Last night I attended a concert of the Red Army Choir. It brought fond memories of an early childhood in Yisrael, memories of a home where the Russian culture was an integral part.
My parents who moved to Yisrael in 1949 were born in Belarus and Lithuania. Russian was one of the languages spoken at my home. We listened to Russian songs and we sang them. I will never forget how at the age of seven, my mother, who was a brilliant singer, taught me “Under Moscow’s Nights” (which I can sing in Russian until this day). I used to sing it on family celebrations such as weddings and Bar-Mitsvahs when I had to reach up to the microphone which was always much taller than me. We also sang Russian songs, in their Hebrew translation, during my youth movement days. Those were happy songs.
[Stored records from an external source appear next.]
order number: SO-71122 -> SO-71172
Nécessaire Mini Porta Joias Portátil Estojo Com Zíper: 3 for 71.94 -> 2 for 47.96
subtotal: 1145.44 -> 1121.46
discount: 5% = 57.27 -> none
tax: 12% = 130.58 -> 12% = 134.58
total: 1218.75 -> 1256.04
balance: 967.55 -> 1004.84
Those were happy times for me.
Unfortunately, however, Russia does not evoke only doting memories in me.
It was the Russian Gulag where my late grandfather, Ben-Tsion, (after whom I am named) was deported to and where he eventually perished for no crime other than being a wealthy Zionist Jew. His legacy drove me to visit Siberia in my desire to trace his last footsteps. That was a hard experience. There was no comparison between the conditions under which I visited the place and the ones he experienced. I learned about those settings through avidly reading books written by Solzhenitsyn and others, hoping to learn as much as I could about the last phases of his life. I could not even begin to fathom what he had to face in that horrible place.
It was not, though, the only visit I made to Russia. Something drew me to that place, some unexplained call from the unknown and painful parts of my Jewish being - a call to go visit that part of the world. As hard as it might be to admit, I loved every minute I spent there.I know, some would be quick to point out all the ugly aspects of Russia, its regime, its bloody history of anti-semitism and violation of basic human rights. Despite these, I could not help but be fascinated by its wealth of culture and great contributions, Jewish and other, to world civilization.
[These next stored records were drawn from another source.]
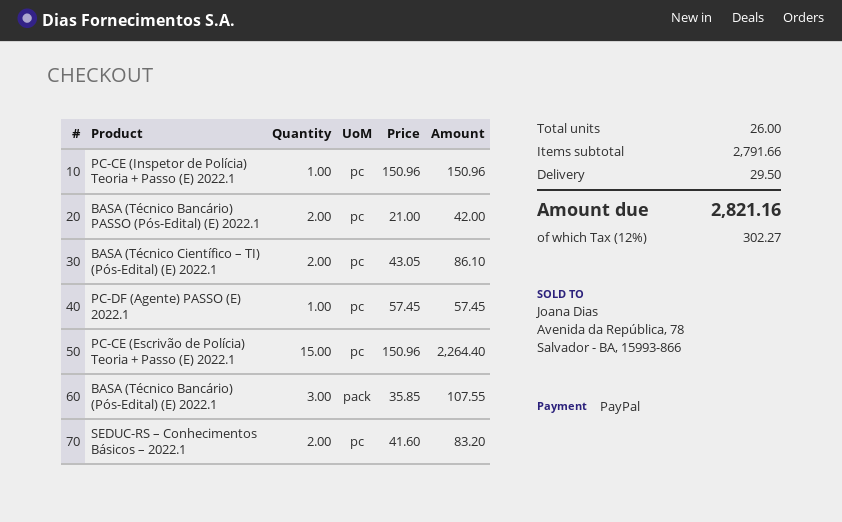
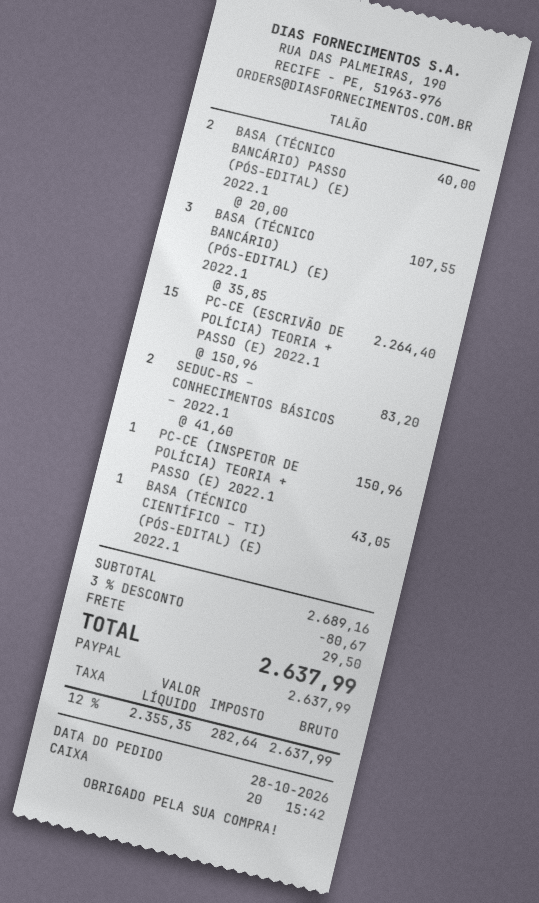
BASA (Técnico Bancário) PASSO (Pós-Edital) (E) 2022.1: 2 x 21.00 = 42.00 -> 2 x 20.00 = 40.00
BASA (Técnico Científico – TI) (Pós-Edital) (E) 2022.1: 2 x 43.05 = 86.10 -> 1 x 43.05 = 43.05
PC-DF (Agente) PASSO (E) 2022.1: 1 x 57.45 = 57.45 -> none
subtotal: 2791.66 -> 2689.16
discount: none -> 3% = 80.67
tax: 12% = 302.27 -> 12% = 282.64
total: 2821.16 -> 2637.99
Listening to the Red Army Choir with its perfect performance, vocal and visual, triggered a resurgence of my admiration for that culture. I was so proud when I heard the choir chant Hebrew and Yiddish songs, songs of my happy childhood in Eretz Yisrael, songs of a culture that shaped me into who I am. I was dancing in my seat to the sounds of a wonderful amalgamation of my past, present and future.
As the lump was growing in my throat and my eyes were welling up, I could not help but express a silent wish that the coming days will see a growing cultural exchange between our two countries. I was praying for the building of bridges that would melt the political barriers and divisions and help improve the lots of both the Russian and Jewish People.
I hope you will all join me in this vision and in unison say “Amen!”